Une fois, « comme j'étais devant le saint Sacrement le jour de sa fête, tout d'un coup il se présenta devant moi une personne toute en feu, dont les ardeurs me pénétrèrent si fort, qu'il me semblait que je brûlais avec elle.
L'état pitoyable où elle me fit voir qu'elle était en purgatoire me fit verser abondance de larmes.
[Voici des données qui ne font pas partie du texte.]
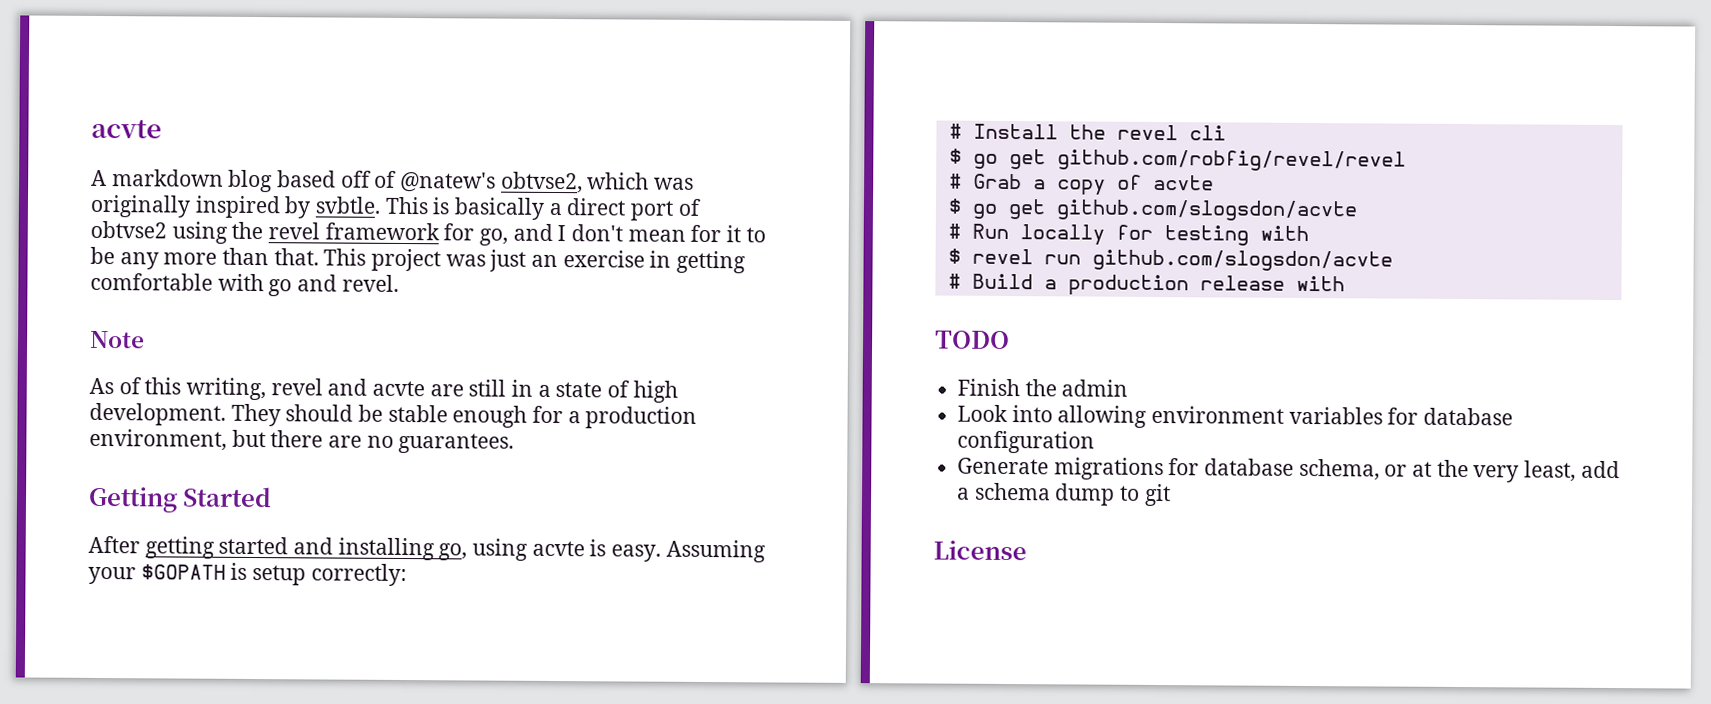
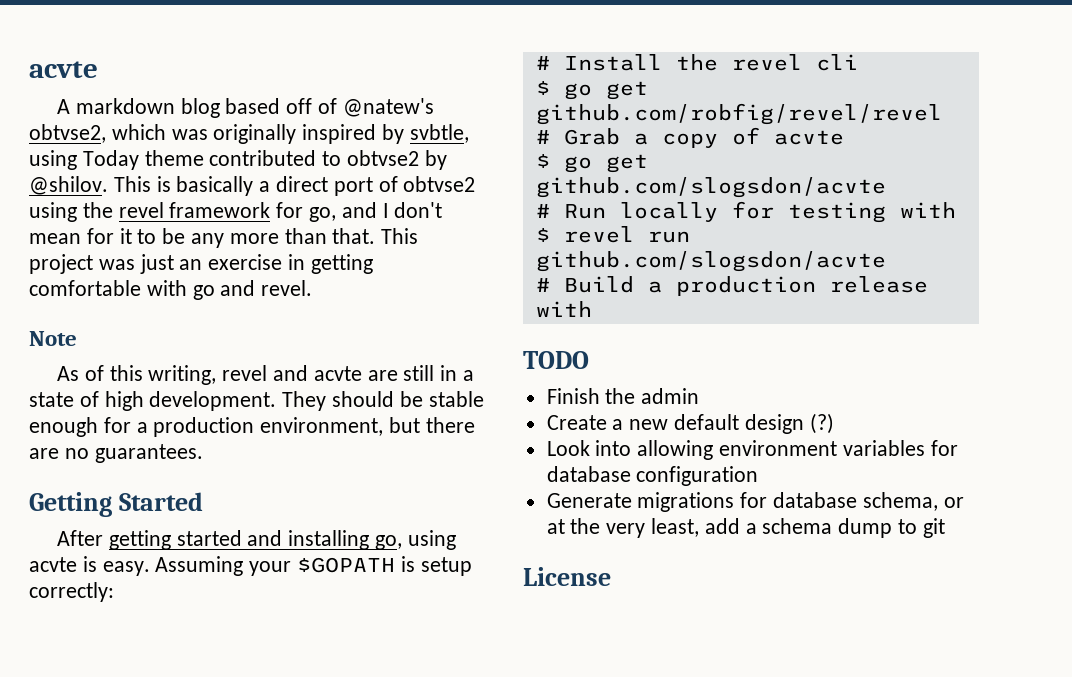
[315,196,382,214] svbtle. -> [409,124,469,143] [29,150,447,170] [29,176,108,195] svbtle, using Today theme contributed to obtvse2 by @shilov.
(1129, 388) none -> [546,413,834,434] // Create a new default design (?)

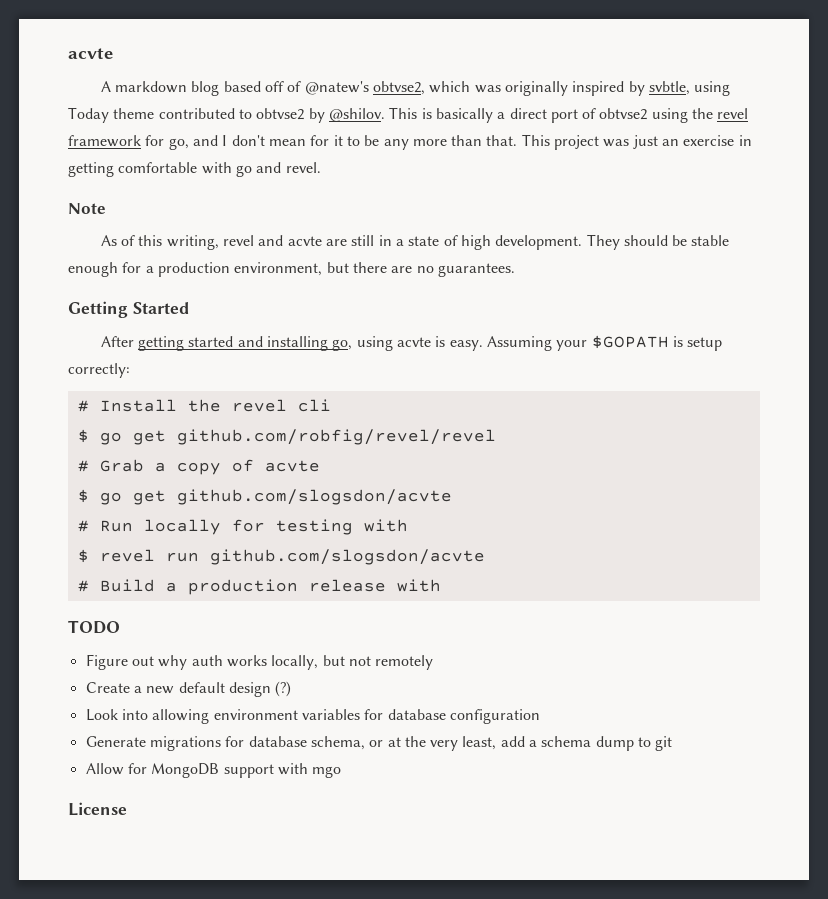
[546,388,700,404] Finish the admin -> [85,654,434,670] Figure out why auth works locally, but not remotely
(945, 528) none -> [85,763,342,778] // Allow for MongoDB support with mgo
Il me dit qu'il était ce religieux bénédictin, qui avait reçu ma confession une fois, qu'il m'avait ordonné de faire la sainte communion, en faveur de laquelle Dieu lui avait permis de s'adresser à moi, pour lui donner du soulagement dans ses peines, me demandant, pendant trois mois, tout ce que je pourrais faire et souffrir, ce que lui ayant promis,
après en avoir demandé la permission à ma supérieure, il me dit que le sujet de ses grandes souffrances était qu'il avait préféré son propre intérêt à la gloire de Dieu, par trop d'attache à sa réputation ; la seconde était le manquement de charité envers ses frères, et (160) la troisième le trop d'affection naturelle qu'il avait eu pour les créatures et le trop de témoignages qu'il leur en avait donné dans les entretiens spirituels, ce qui déplaisait beaucoup à Dieu (1). »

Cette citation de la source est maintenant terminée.